■ Task objective:
What number of lines in the records below hold the word "cárcel"? Give that number alone.

■ Edit difference data:
= = = = =
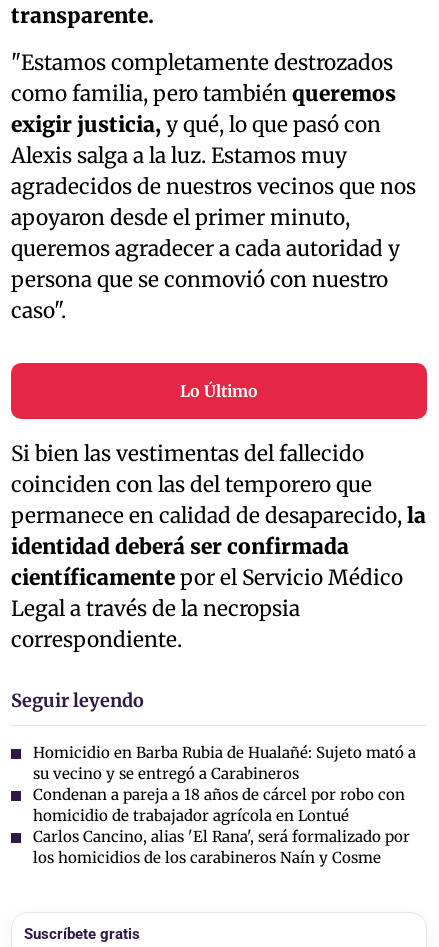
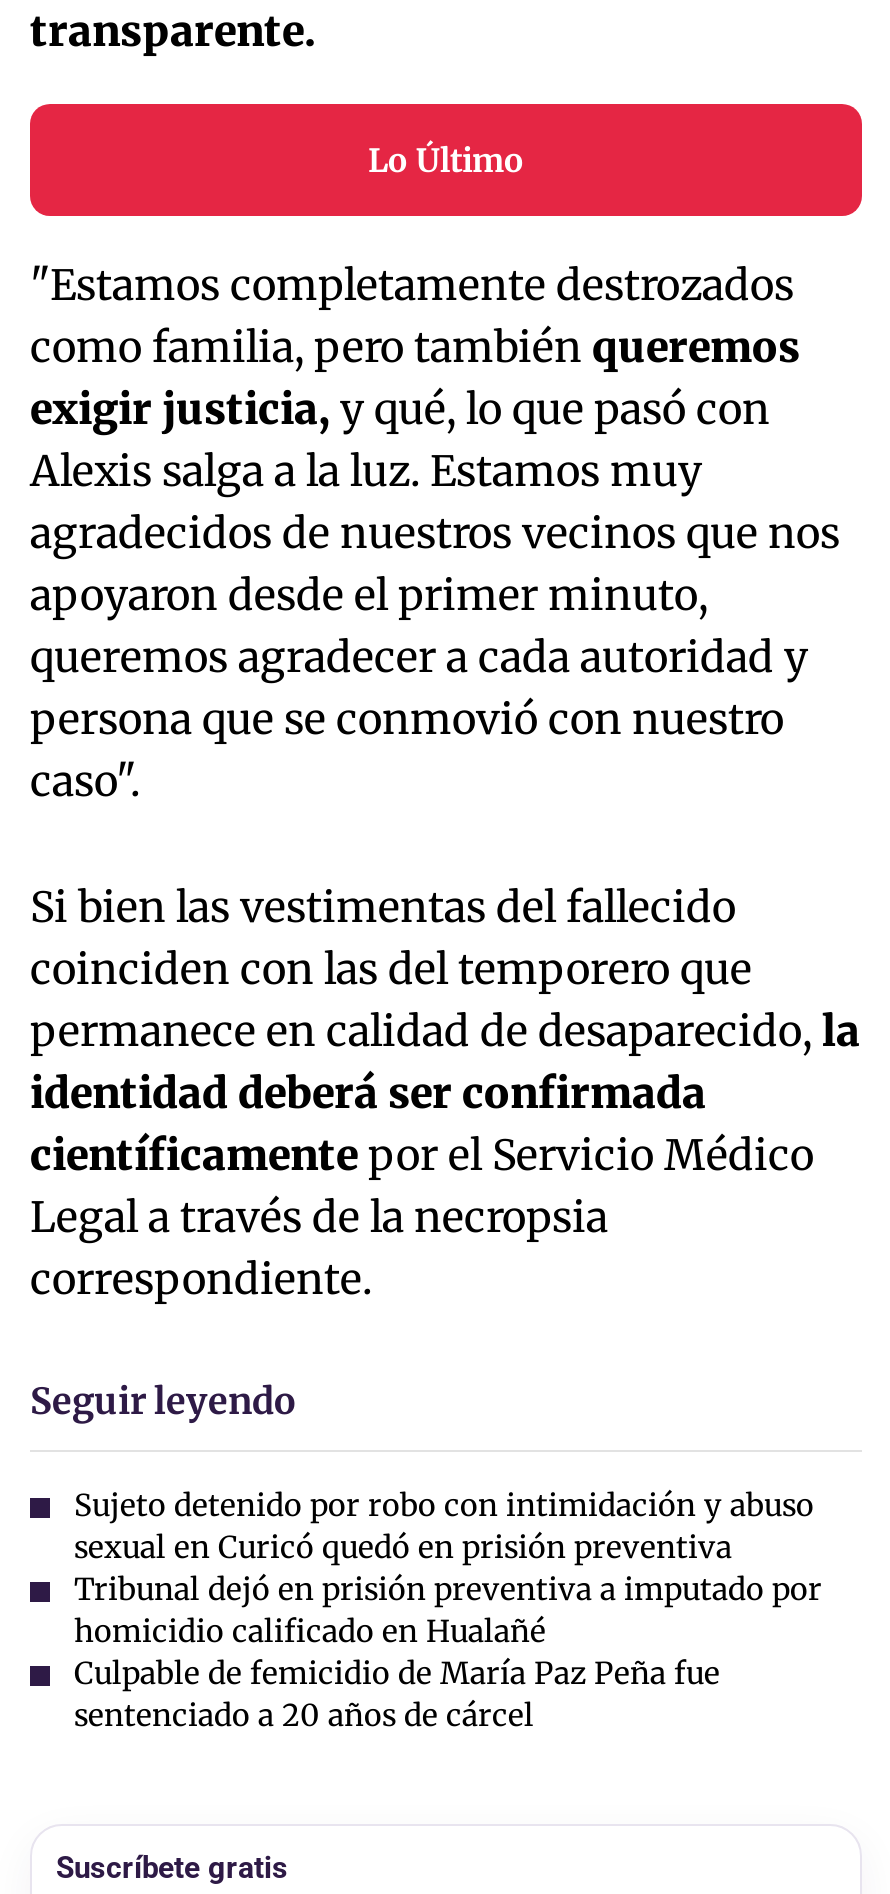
moved down: "Estamos completamente destrozados | como familia, pero también queremos | exigir justicia, y qué, lo que pasó con | ... | persona que se conmovió con nuestro | caso".

moved up: Lo Último

- Homicidio en Barba Rubia de Hualañé: Sujeto mató a
- su vecino y se entregó a Carabineros
- Condenan a pareja a 18 años de cárcel por robo con
- homicidio de trabajador agrícola en Lontué
- Carlos Cancino, alias 'El Rana', será formalizado por
- los homicidios de los carabineros Naín y Cosme
+ Sujeto detenido por robo con intimidación y abuso
+ sexual en Curicó quedó en prisión preventiva
+ Tribunal dejó en prisión preventiva a imputado por
+ homicidio calificado en Hualañé
+ Culpable de femicidio de María Paz Peña fue
+ sentenciado a 20 años de cárcel
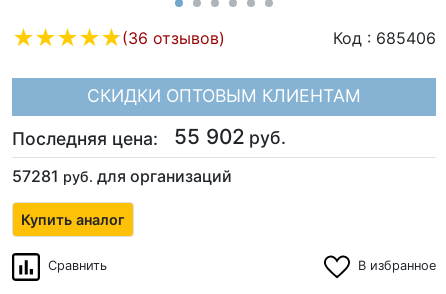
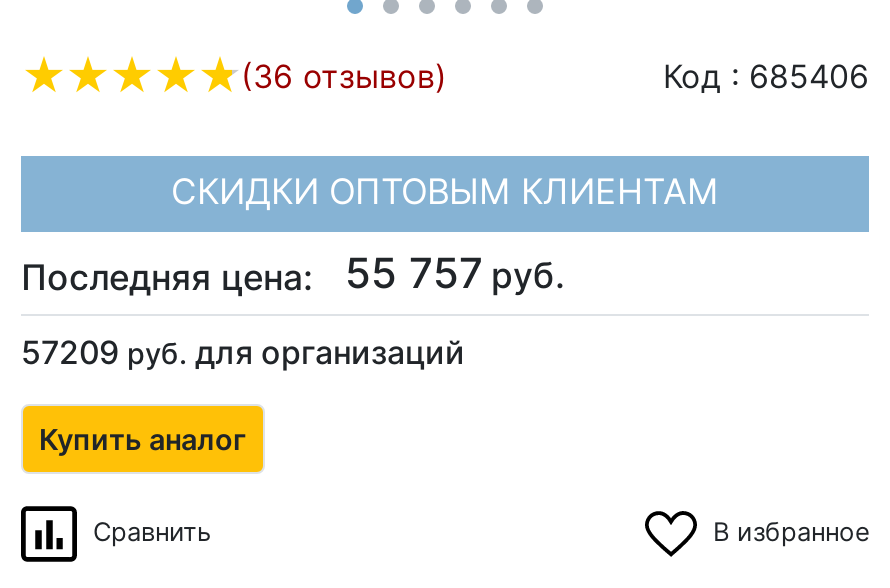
- Последняя цена: 55 902 руб.
+ Последняя цена: 55 757 руб.

- 57281 руб. для организаций
+ 57209 руб. для организаций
= = = = =
■ Written response:
2